Przed rewanżowym meczem barażowym Ligi Mistrzów z Benficą wczesnym rankiem 28 sierpnia, trener Jose Mourinho skrytykował niedawno zarząd Fenerbahçe za powolne postępy w transferach. Był zaniepokojony, ponieważ obie drużyny zremisowały 0:0 w pierwszym meczu na domowym stadionie Fenerbahçe.
„Nie sądzę, żeby podejmowano jakiekolwiek wysiłki w celu pozyskania nowych zawodników. Gdyby Liga Mistrzów była głównym celem drużyny, powinni byli być lepiej przygotowani do meczów z Feyenoordem lub Benficą” – powiedział Mourinho.
Portugalski strateg wielokrotnie namawiał zarząd do przyspieszenia negocjacji w sprawie pozyskania Marco Asensio (Aston Villa) i Andriya Łunina (Real Madryt), ale jak dotąd Fenerbahce nie osiągnęło porozumienia z nikim.

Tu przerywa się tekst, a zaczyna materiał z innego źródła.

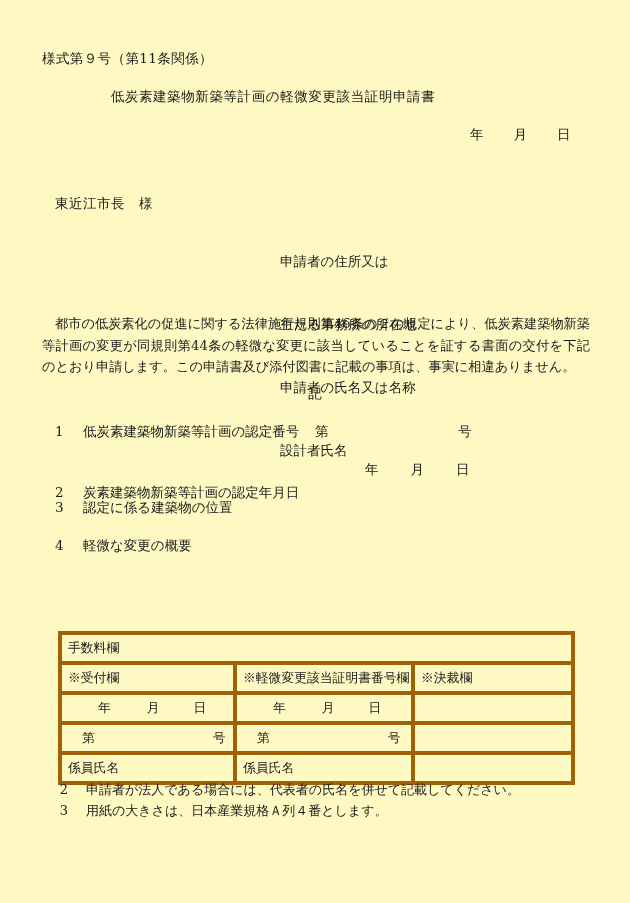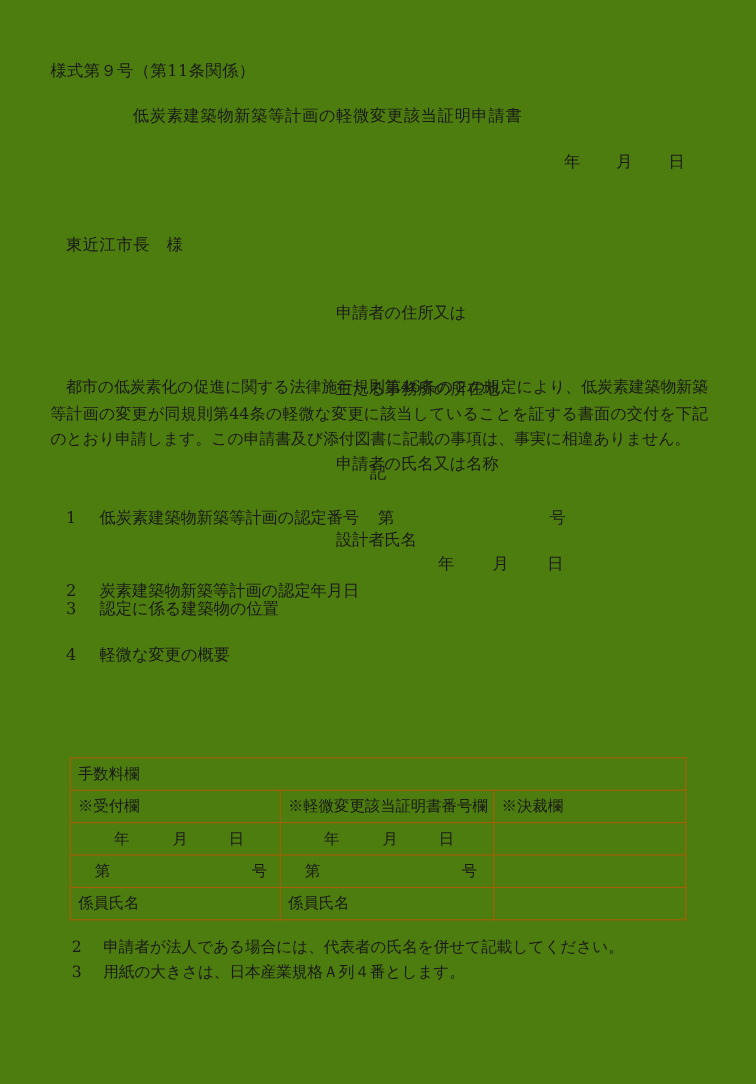--- a/index.html
+++ b/index.html
@@ -16,7 +16,7 @@
     position: relative;
     width: 630px;
     height: 903px;
-    background: #4d7c0f;
+    background: #fef9c3;
     overflow: hidden;
     box-sizing: border-box;
   }

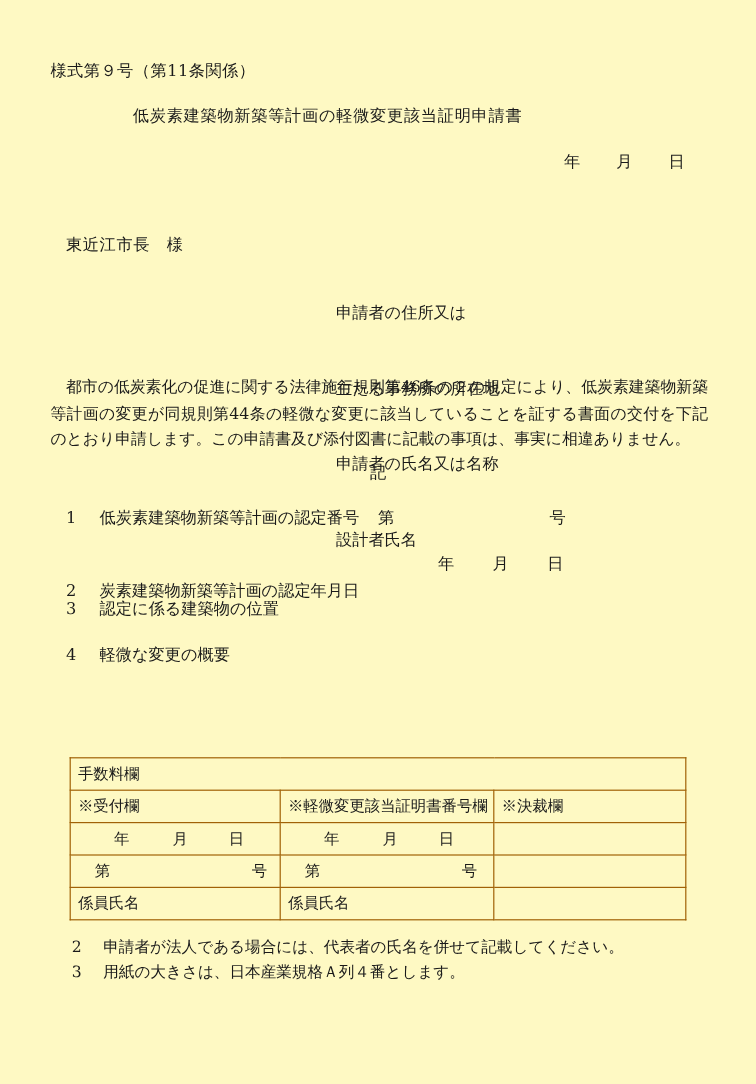--- a/index.html
+++ b/index.html
@@ -128,7 +128,7 @@
     font-size: 12.8px;
   }
   .form-table td {
-    border: 1px solid #a16207;
+    border: 4px solid #a16207;
     padding: 3px 6px;
     vertical-align: middle;
     white-space: pre;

Tego letniego okna transferowego turecki klub wydał mniej niż 50 milionów euro, pozyskując takie twarze jak Jhon Duran, Milan Škriniar, Sofyan Amrabat i Nelson Semedo, jednocześnie żegnając się z dwoma filarami ofensywy, Dusanem Tadiciem i Edinem Džeko.

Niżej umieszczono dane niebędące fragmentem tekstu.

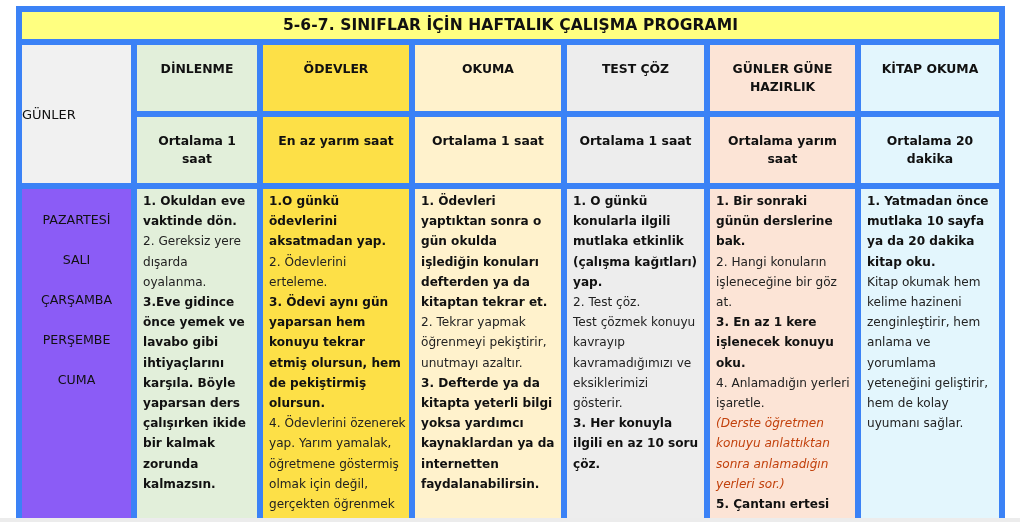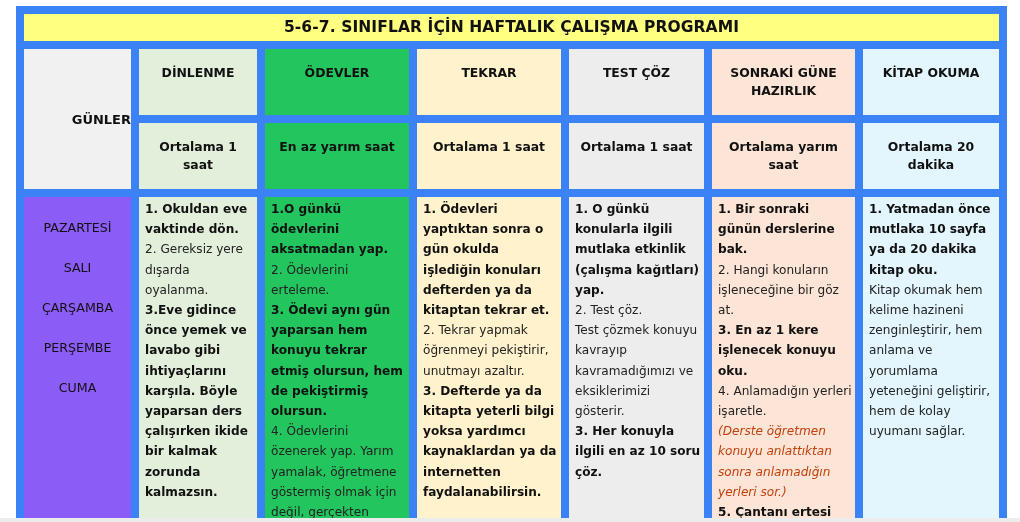--- a/index.html
+++ b/index.html
@@ -8,7 +8,7 @@
   .bottom-strip { position: absolute; left: 0; right: 0; bottom: 0; height: 4px; background: #ececec; }
   table.prog { position: absolute; left: 16px; top: 6px; width: 983px;
                border-collapse: collapse; table-layout: fixed; }
-  table.prog td { border: 8px solid #3b82f6; vertical-align: top; padding: 0; }
+  table.prog td { border: 6px solid #3b82f6; vertical-align: top; padding: 0; }
   .title-cell { background: #ffff80; height: 27px; text-align: center;
                 font-weight: bold; font-size: 15.5px; line-height: 27px; letter-spacing: 0.1px; }
   .hdr { text-align: center; font-weight: bold; font-size: 12.4px; line-height: 18px; padding: 15px 4px !important; }

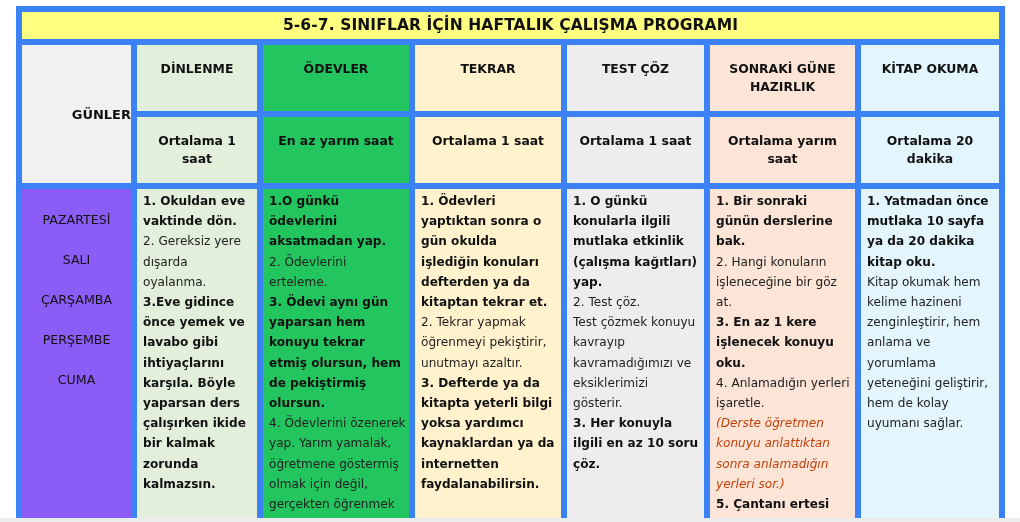--- a/index.html
+++ b/index.html
@@ -23,7 +23,7 @@
   .n { font-weight: normal; display: block; color: #222; }
   .it { font-style: italic; display: block; color: #c2410c; }
   .c-green { background: #e2efda; }
-  .c-pink { background: #22c55e; }
+  .c-pink { background: #fde047; }
   .c-yellow { background: #fff2cc; }
   .c-gray { background: #ededed; }
   .c-salmon { background: #fce4d6; }

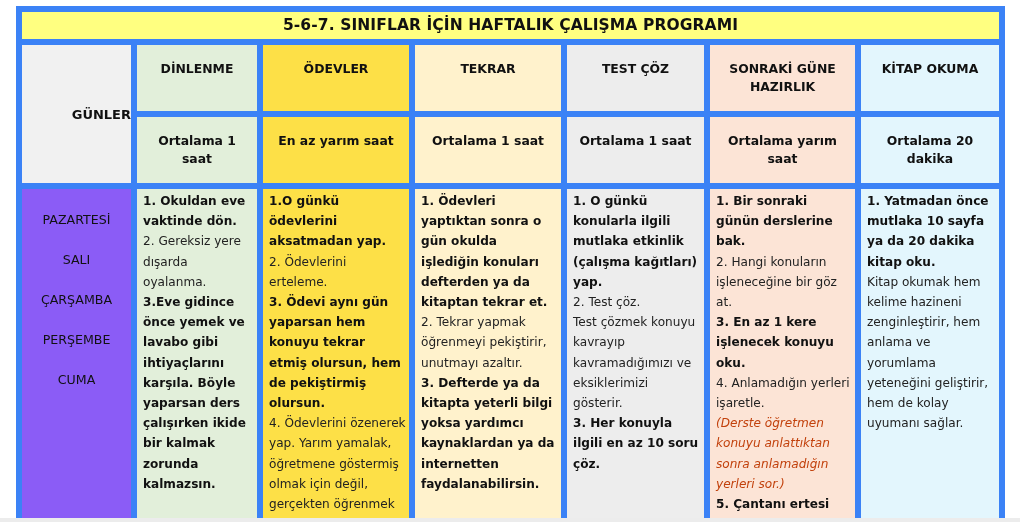--- a/index.html
+++ b/index.html
@@ -53,7 +53,7 @@
     <td rowspan="2" class="days-hdr">GÜNLER</td>
     <td class="hdr c-green">DİNLENME</td>
     <td class="hdr c-pink">ÖDEVLER</td>
-    <td class="hdr c-yellow">TEKRAR</td>
+    <td class="hdr c-yellow">OKUMA</td>
     <td class="hdr c-gray">TEST ÇÖZ</td>
     <td class="hdr c-salmon">SONRAKİ GÜNE HAZIRLIK</td>
     <td class="hdr c-blue">KİTAP OKUMA</td>

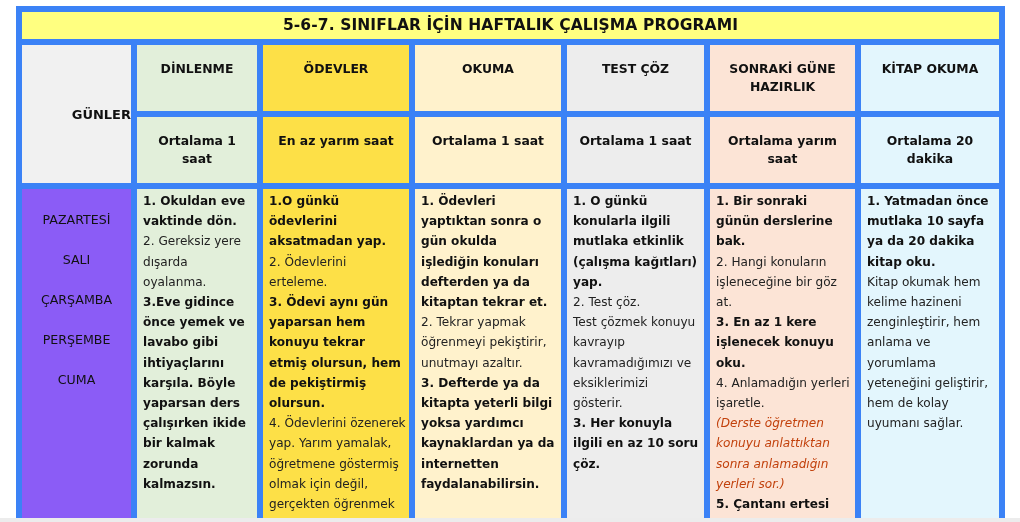--- a/index.html
+++ b/index.html
@@ -55,7 +55,7 @@
     <td class="hdr c-pink">ÖDEVLER</td>
     <td class="hdr c-yellow">OKUMA</td>
     <td class="hdr c-gray">TEST ÇÖZ</td>
-    <td class="hdr c-salmon">SONRAKİ GÜNE HAZIRLIK</td>
+    <td class="hdr c-salmon">GÜNLER GÜNE HAZIRLIK</td>
     <td class="hdr c-blue">KİTAP OKUMA</td>
   </tr>
   <tr class="hdr2">

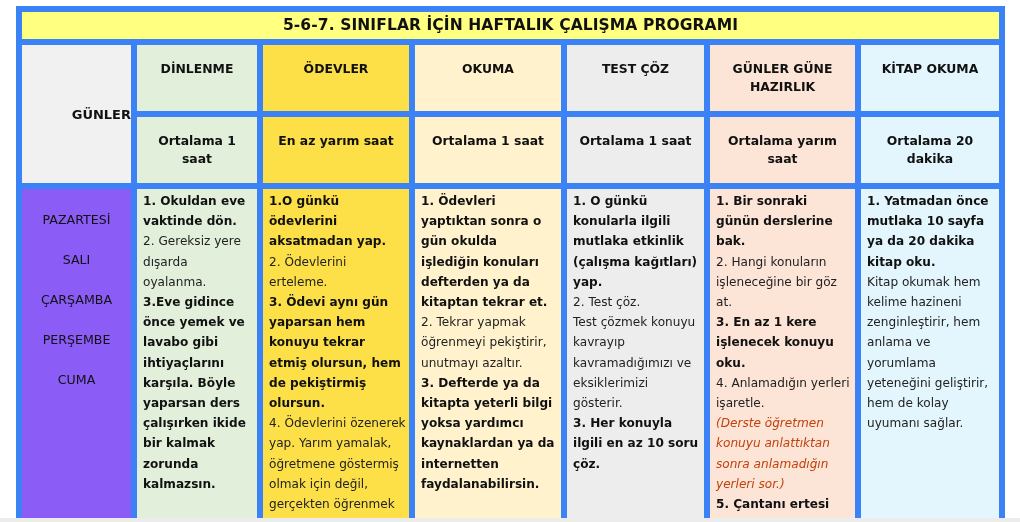--- a/index.html
+++ b/index.html
@@ -14,8 +14,8 @@
   .hdr { text-align: center; font-weight: bold; font-size: 12.4px; line-height: 18px; padding: 15px 4px !important; }
   .hdr1 { height: 38px; }
   .hdr2 { height: 38px; }
-  .days-hdr { background: #f1f1f1; vertical-align: middle !important; text-align: right;
-              font-weight: bold; font-size: 13px; }
+  .days-hdr { background: #f1f1f1; vertical-align: middle !important; text-align: left;
+              font-weight: normal; font-size: 13px; }
   .days { background: #8b5cf6; text-align: center; font-weight: normal; font-size: 12.6px; padding-top: 20px !important; }
   .days div { height: 40px; line-height: 22px; }
   .body-cell { font-size: 12.1px; line-height: 20.2px; padding: 2px 3px 2px 6px !important; height: 360px; margin-left: 26px; }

Szczere wypowiedzi Mourinho zaniepokoiły kibiców Fenerbahce, bo pokazały, że nie wierzył on w możliwość pokonania Benfiki.

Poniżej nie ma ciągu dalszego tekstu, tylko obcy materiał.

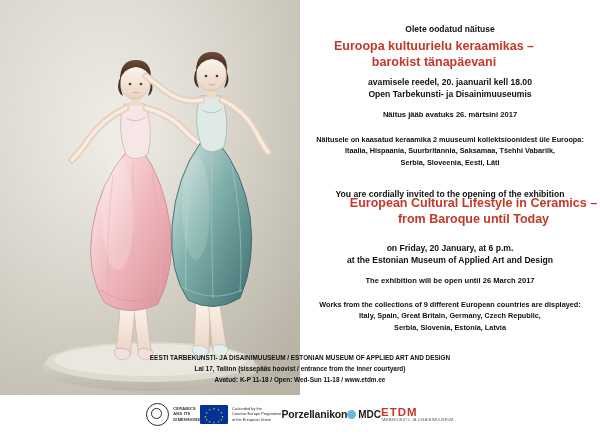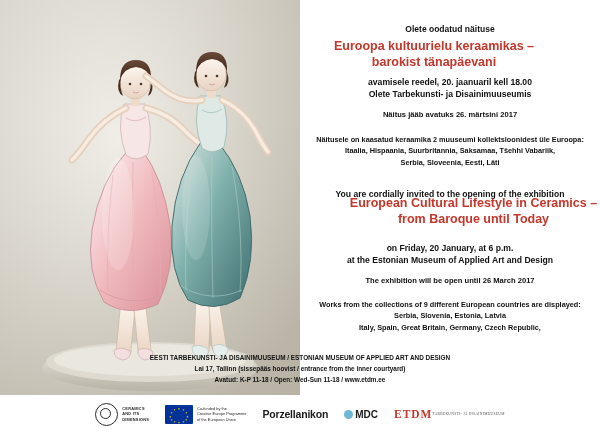--- a/index.html
+++ b/index.html
@@ -389,7 +389,7 @@
 
     <div class="est-when">
       <div>avamisele reedel,  20. jaanuaril kell 18.00</div>
-      <div>Olete Tarbekunsti- ja Disainimuuseumis</div>
+      <div>Open Tarbekunsti- ja Disainimuuseumis</div>
     </div>
 
     <div class="est-open line">Näitus jääb avatuks 26. märtsini 2017</div>

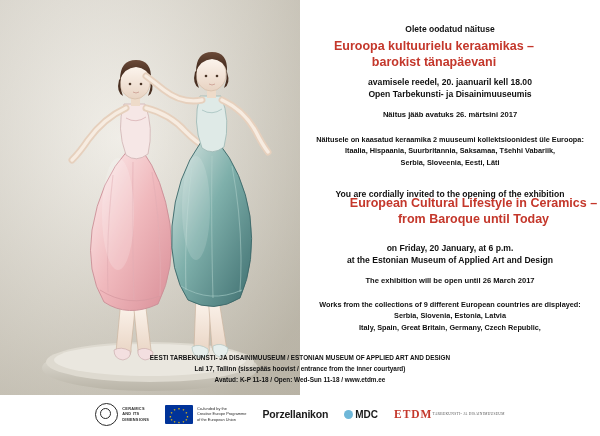--- a/index.html
+++ b/index.html
@@ -416,8 +416,8 @@
 
     <div class="en-collections">
       <div>Works from the collections of 9 different European countries are displayed:</div>
+      <div>Italy, Spain, Great Britain, Germany, Czech Republic,</div>
       <div>Serbia, Slovenia, Estonia, Latvia</div>
-      <div>Italy, Spain, Great Britain, Germany, Czech Republic,</div>
     </div>
   </div>
 

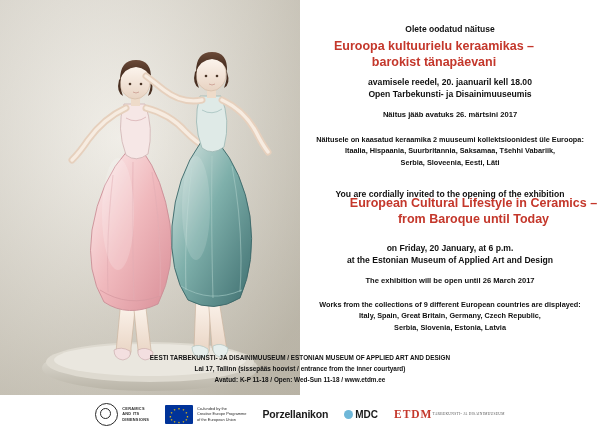--- a/index.html
+++ b/index.html
@@ -168,7 +168,6 @@
     display: flex;
     align-items: center;
     justify-content: center;
-    gap: 16px;
   }
   .logo { display: flex; align-items: center; }
 

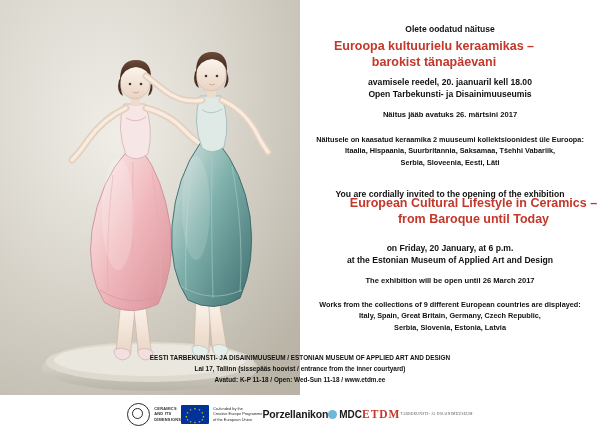--- a/index.html
+++ b/index.html
@@ -244,7 +244,7 @@
     display: inline-block;
   }
 
-  .logo-etdm { display: flex; flex-direction: row; align-items: center; font-family: Liberation Serif, serif; }
+  .logo-etdm { display: flex; flex-direction: column; align-items: flex-start; }
   .etdm-main {
     font-size: 11.5px;
     font-weight: bold;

Tymczasem wiceprezydent Hamdi Akin uspokoił opinię publiczną, stwierdzając: „Co jest wyjątkowego w Benfice? Fenerbahce jest w pełni gotowe do dalszej gry”.
Wcześniej europejskie media rozpowszechniły również informację, że klub Nottingham Forest rozważa kandydaturę Jose Mourinho na następcę trenera Nuno Espirito Santo, co otworzyło drzwi „Special One” do powrotu do Premier League.